Puisque j’ai évoqué Louis Stettner dans l’article précédent, en évoquant l’exposition qui lui est consacrée au Centre Beaubourg (Louis Stettner, Ici ou ailleurs), et puisque son oeuvre est vraiment passionnante, profitons-en pour partager autre chose, bien que ce ne soit pas directement lié à la question du travail.
Un des paradoxes de ce photographe, c’est qu’il n’a, à ma connaissance, jamais délaissé la photographie argentique, et n’a pas cédé à la tentation de la photographie numérique. D’ailleurs, l’exposition précisait qu’aujourd’hui encore, Louis Stettner se promène dans les Alpes et photographie encore, non plus les êtres humains, mais plutôt les arbres, avec une vielle chambre photographique lourde et encombrante, à l’ancienne.
Et pourtant, un photographe amateur qui, aujourd’hui, opérerait avec, par exemple, un petit appareil numérique ou bien un smartphone aurait beaucoup à apprendre de son oeuvre, car Stettner a été un de ceux qui, très tôt, ont délaissé non seulement les studios, mais aussi les mises en scène artificielles, pour préférer saisir « sur le vif » ce qu’il allait enregistrer sur la pellicule, offrant un travail véritablement documentaire sur les milieux qu’il observait, sans jamais, pourtant, s’éloigner d’une véritable préoccupation plastique, d’une ambition proprement « photographique », c’est à dire d’une volonté d’écrire avec la lumière et l’ombre.
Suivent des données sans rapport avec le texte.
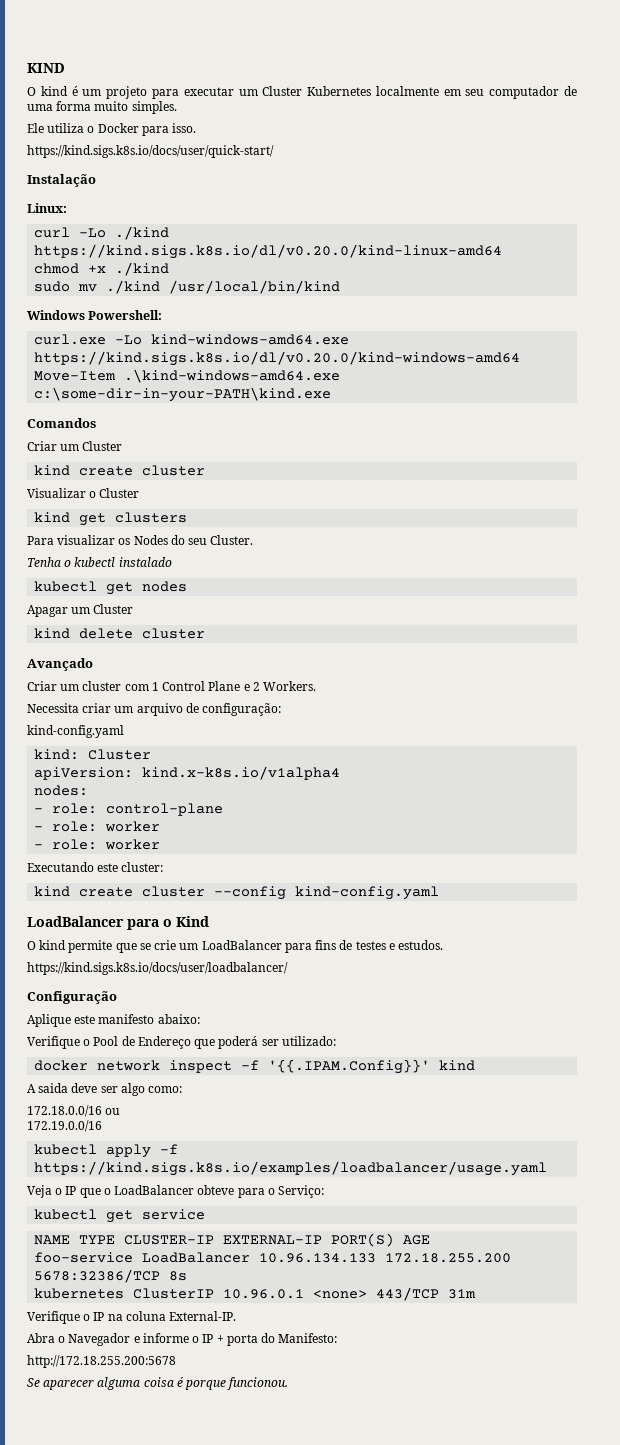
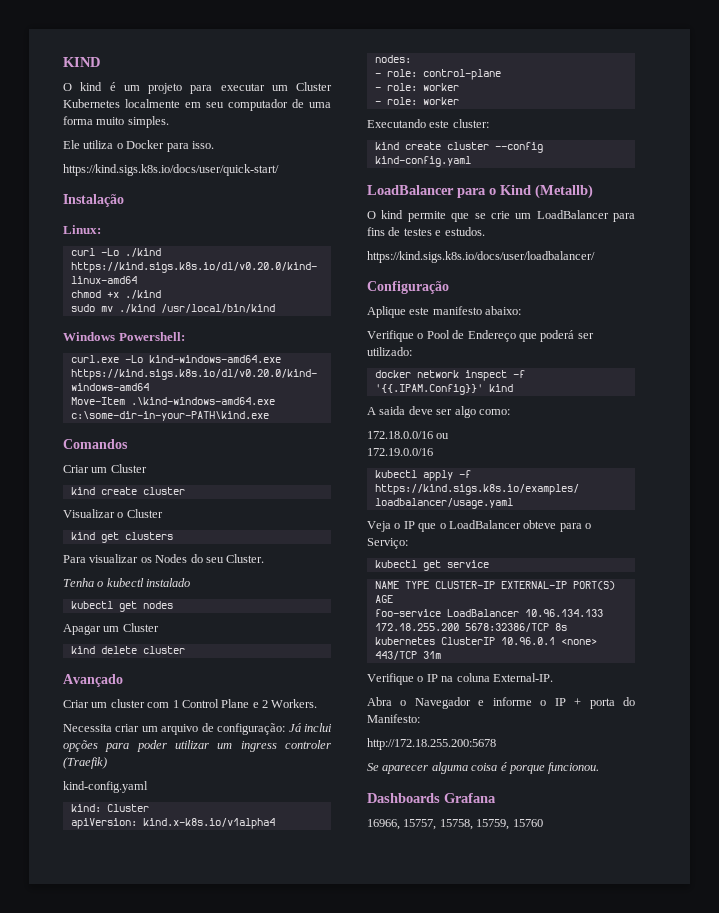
- Necessita criar um arquivo de configuração:
+ Necessita criar um arquivo de configuração: Já inclui opções para poder utilizar um ingress controler (Traefik)
- LoadBalancer para o Kind
+ LoadBalancer para o Kind (Metallb)
+ Dashboards Grafana
+ 16966, 15757, 15758, 15759, 15760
Ainsi, la façon dont Louis Stettner parle de ses propres photographies et des techniques qu’il met en oeuvre mêlent souvent des préoccupations liées aux personnes qu’il photographie, aux lieux qu’il explore, avec des considérations strictement graphiques. Ainsi, si sont oeuvre peut être considérée comme artistique avant d’être documentaire, c’est parce que ce qu’il photographie n’est jamais l’objet de la photographie. C’est un point de départ à partir duquel quelque chose d’autre se construit, qui dépasse l’anecdote de l’instant saisi sur la pellicule, quelque chose qui est une forme qui se suffit à elle-même, à tel point qu’on n’a pas besoin de savoir ni où, ni quand ont été prises ces photos, elles s’imposent elles-mêmes non pas comme « image de » quelque chose, mais comme quelque chose en soi, une présence, qui n’est pas la copie de ce qui se tenait devant l’objectif, même si ça a quelque chose « à voir » avec ce qui était « là » à cet instant précis.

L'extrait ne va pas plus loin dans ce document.